Kota menangis. Kota menangis dengan hati yang hancur. Hatinya sangat perih. "Alexia, aku ini suamimu. Kau bisa bercerita apapun kepadaku, namun kenapa kau menutup dirimu dari aku, Alexia? You should've told me this on that day when you felt something was wrong with our baby or you should've explained something after that accident. Why didn't you?"

...

Alexia tidak bisa menjawab. 

"Alexia... Apakah kau benar-benar mencintaiku?" Tanya Kota dengan serius. Air matanya masih mengalir.
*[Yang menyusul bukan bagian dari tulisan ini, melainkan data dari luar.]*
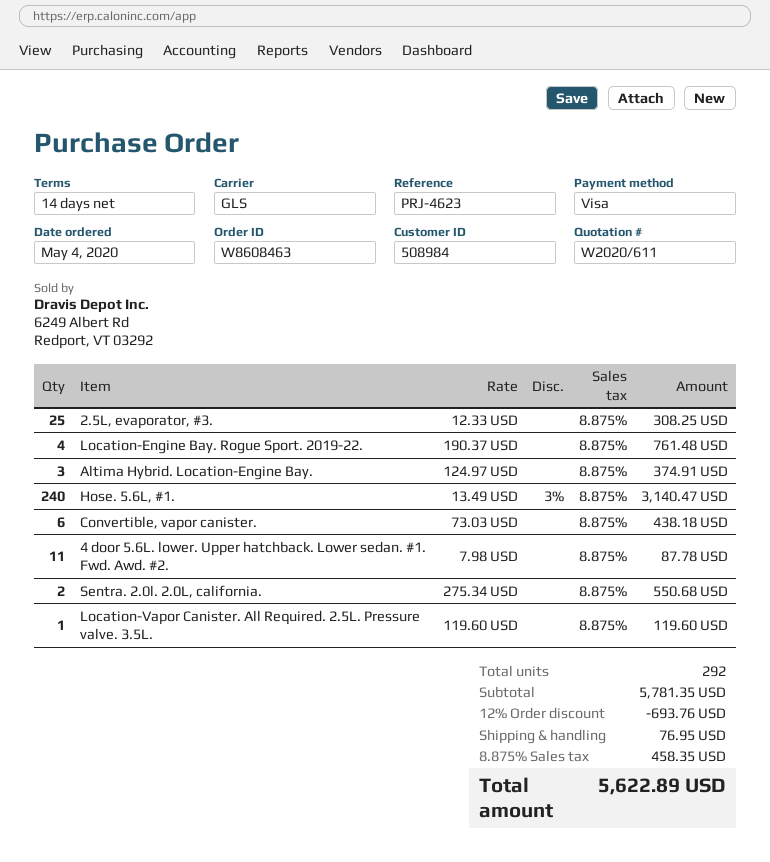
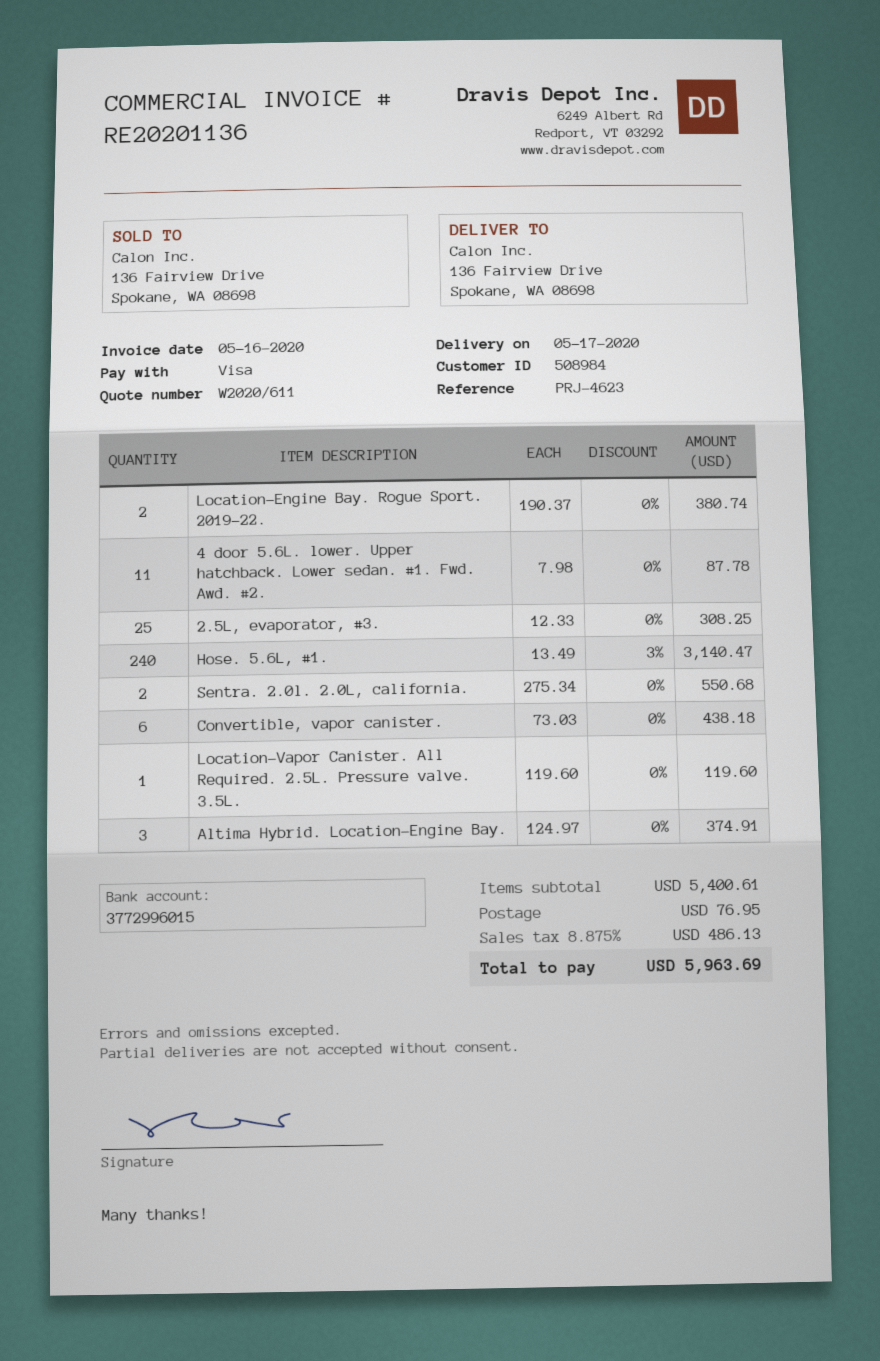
Location-Engine Bay. Rogue Sport. 2019-22.: 4 x 190.37 = 761.48 -> 2 x 190.37 = 380.74
subtotal: 5781.35 -> 5400.61
discount: 12% = 693.76 -> none
tax: 8.875% = 458.35 -> 8.875% = 486.13
total: 5622.89 -> 5963.69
Matanya merah dan bengkak sambil menatap Alexia dengan sedih.

Alexia menggunakan jarinya untuk menghapus air mata Kota dengan lembut. "Tentu saja aku mencintamu, Kota." Jawab Alexia dengan senyum sedih.

"Then why do i feel like we're so far, Alexia?" 


-------



Aku tidak pernah mengatakan kepadanya, bahwa aku cemburu setiap kali dia tertawa. Tertawa karena pria lain. Aku benci setiap kali bibirnya yang terukir indah bukan karena aku. Kota membasuh wajahnya dengan air wastafel yang dingin. Pagi ini ia bangun dengan mata yang bengkak dan sembab dan ia ingat terakhir kalinya ia terlihat seperti ini adalah ketika ia kehilangan neneknya. 
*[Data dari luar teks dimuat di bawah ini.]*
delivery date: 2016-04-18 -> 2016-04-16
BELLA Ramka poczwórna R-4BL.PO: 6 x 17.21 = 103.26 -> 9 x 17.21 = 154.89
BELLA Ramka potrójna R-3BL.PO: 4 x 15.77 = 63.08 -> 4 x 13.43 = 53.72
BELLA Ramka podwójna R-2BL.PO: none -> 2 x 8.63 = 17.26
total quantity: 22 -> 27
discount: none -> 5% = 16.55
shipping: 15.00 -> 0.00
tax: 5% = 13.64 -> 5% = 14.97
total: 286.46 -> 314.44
Kota membenci perasaan yang sakit ini. Ia benar-benar tidak mengerti kenapa harus ada perasaan seperti ini di dunia ini. Dadanya seperti dihimpit oleh truk terberat di muka bumi ini sehingga bernafas pun ia kesulitan. Setiap malam ia bermimpi ia kehilangan Alexia dalam pelukan pria lain hingga ia tidak bisa membedakan mana yang mimpi dan mana yang realita karena ia terlalu banyak melihat Alexia tampak amat bahagia ketika ia bersama Alexander. 

Alexander Wilder. That man. Kota tidak pernah tahu seperti apa hubungan istrinya dengan Alexander Wilder. Mengapa tampaknya pria itu sangat mengerti Alexia dan selalu ingin menjaga Alexia tapi dia tidak pernah sekalipun menunjukkan kalau pria itu menginginkan Alexia. Atau benar sebenarnya pria itu menginginkan Alexia? 

Tiba-tiba ada dua tangan yang melingkar di perut Kota dari belakang. Alexia. Kota merasakan baju belakangnya mulai lembab lalu tiba-tiba terdengar suara tangisan kecil Alexia. Alexia menangis. "Please, do not leave me." Mohon Alexia. 

"That's the last thing i'd do, Alexia." Ucap Kota sambil mengelus tangan Alexia. Kota memutarkan badannya dan kini mereka saling berhadapan. Kota memegang dagu Alexia dengan pelan dan mengecup bibir Alexia dengan lembut. "I'm sorry for everything.

Alexia memeluk Kota dengan erat dan membenamkan wajahnya di dalam pelukan itu. "Tidak. Ini memang salahku. Aku yang seharusnya minta maaf, Kota. Your life has been a hell since you're with me. It's all my fault."

"Bukannya aku pernah bilang kepadamu?" Kota mengangkat dagu Alexia dan mengecup bibirnya sekali lagi dengan lembut. "You're the best thing that ever happened to me."

But i think, i am not the best thing that ever happened to you Alexia. Should i let you go? Kota dan hatinya yang perih, tetapi bibirnya tetap tersenyum ke istrinya. Does love have to be this damn hurt?